* _ACTIVITY_: Print the data that follows, exactly and completely.

(Collection entries)
◇ ◇ ◇ ◇ ◇
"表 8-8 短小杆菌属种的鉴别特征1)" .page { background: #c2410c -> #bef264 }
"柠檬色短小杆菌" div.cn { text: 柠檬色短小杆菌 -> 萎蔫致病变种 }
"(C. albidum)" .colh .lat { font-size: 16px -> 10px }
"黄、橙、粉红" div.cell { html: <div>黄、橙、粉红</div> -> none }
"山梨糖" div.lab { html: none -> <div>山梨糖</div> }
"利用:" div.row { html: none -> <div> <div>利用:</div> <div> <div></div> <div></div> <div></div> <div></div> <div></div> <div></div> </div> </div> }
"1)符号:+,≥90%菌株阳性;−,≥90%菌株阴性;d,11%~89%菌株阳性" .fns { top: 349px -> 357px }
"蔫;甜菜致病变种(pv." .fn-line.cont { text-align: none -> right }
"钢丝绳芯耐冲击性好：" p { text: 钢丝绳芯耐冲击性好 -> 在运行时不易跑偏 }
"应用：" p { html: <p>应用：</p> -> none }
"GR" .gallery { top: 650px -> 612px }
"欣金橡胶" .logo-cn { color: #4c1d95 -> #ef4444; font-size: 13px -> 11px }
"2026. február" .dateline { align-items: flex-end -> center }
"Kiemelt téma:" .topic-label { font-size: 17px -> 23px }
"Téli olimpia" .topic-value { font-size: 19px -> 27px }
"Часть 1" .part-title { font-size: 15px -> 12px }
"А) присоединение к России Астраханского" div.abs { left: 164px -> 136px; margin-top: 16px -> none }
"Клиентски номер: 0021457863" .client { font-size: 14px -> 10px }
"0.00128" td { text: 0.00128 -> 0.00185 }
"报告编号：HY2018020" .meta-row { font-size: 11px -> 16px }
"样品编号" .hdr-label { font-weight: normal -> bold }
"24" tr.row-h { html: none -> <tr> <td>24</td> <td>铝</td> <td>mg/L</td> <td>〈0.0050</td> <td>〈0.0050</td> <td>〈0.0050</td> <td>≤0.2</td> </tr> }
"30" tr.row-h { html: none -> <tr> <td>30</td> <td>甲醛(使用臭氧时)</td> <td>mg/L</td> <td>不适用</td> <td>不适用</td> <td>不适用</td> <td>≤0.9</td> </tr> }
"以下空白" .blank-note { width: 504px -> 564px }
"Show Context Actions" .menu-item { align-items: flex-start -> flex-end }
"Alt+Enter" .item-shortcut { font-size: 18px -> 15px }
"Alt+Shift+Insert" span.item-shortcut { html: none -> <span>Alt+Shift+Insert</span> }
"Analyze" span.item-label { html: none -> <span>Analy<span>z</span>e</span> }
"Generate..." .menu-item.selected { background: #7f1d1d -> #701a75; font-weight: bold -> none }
◇ ◇ ◇ ◇ ◇
* _ANSWER FOR THIS EXERCISE_:
"表 8-8 短小杆菌属种的鉴别特征1)" .page { background: #c2410c -> #bef264 }
"柠檬色短小杆菌" div.cn { text: 柠檬色短小杆菌 -> 萎蔫致病变种 }
"(C. albidum)" .colh .lat { font-size: 16px -> 10px }
"黄、橙、粉红" div.cell { html: <div>黄、橙、粉红</div> -> none }
"山梨糖" div.lab { html: none -> <div>山梨糖</div> }
"利用:" div.row { html: none -> <div> <div>利用:</div> <div> <div></div> <div></div> <div></div> <div></div> <div></div> <div></div> </div> </div> }
"1)符号:+,≥90%菌株阳性;−,≥90%菌株阴性;d,11%~89%菌株阳性" .fns { top: 349px -> 357px }
"蔫;甜菜致病变种(pv." .fn-line.cont { text-align: none -> right }
"钢丝绳芯耐冲击性好：" p { text: 钢丝绳芯耐冲击性好 -> 在运行时不易跑偏 }
"应用：" p { html: <p>应用：</p> -> none }
"GR" .gallery { top: 650px -> 612px }
"欣金橡胶" .logo-cn { color: #4c1d95 -> #ef4444; font-size: 13px -> 11px }
"2026. február" .dateline { align-items: flex-end -> center }
"Kiemelt téma:" .topic-label { font-size: 17px -> 23px }
"Téli olimpia" .topic-value { font-size: 19px -> 27px }
"Часть 1" .part-title { font-size: 15px -> 12px }
"А) присоединение к России Астраханского" div.abs { left: 164px -> 136px; margin-top: 16px -> none }
"Клиентски номер: 0021457863" .client { font-size: 14px -> 10px }
"0.00128" td { text: 0.00128 -> 0.00185 }
"报告编号：HY2018020" .meta-row { font-size: 11px -> 16px }
"样品编号" .hdr-label { font-weight: normal -> bold }
"24" tr.row-h { html: none -> <tr> <td>24</td> <td>铝</td> <td>mg/L</td> <td>〈0.0050</td> <td>〈0.0050</td> <td>〈0.0050</td> <td>≤0.2</td> </tr> }
"30" tr.row-h { html: none -> <tr> <td>30</td> <td>甲醛(使用臭氧时)</td> <td>mg/L</td> <td>不适用</td> <td>不适用</td> <td>不适用</td> <td>≤0.9</td> </tr> }
"以下空白" .blank-note { width: 504px -> 564px }
"Show Context Actions" .menu-item { align-items: flex-start -> flex-end }
"Alt+Enter" .item-shortcut { font-size: 18px -> 15px }
"Alt+Shift+Insert" span.item-shortcut { html: none -> <span>Alt+Shift+Insert</span> }
"Analyze" span.item-label { html: none -> <span>Analy<span>z</span>e</span> }
"Generate..." .menu-item.selected { background: #7f1d1d -> #701a75; font-weight: bold -> none }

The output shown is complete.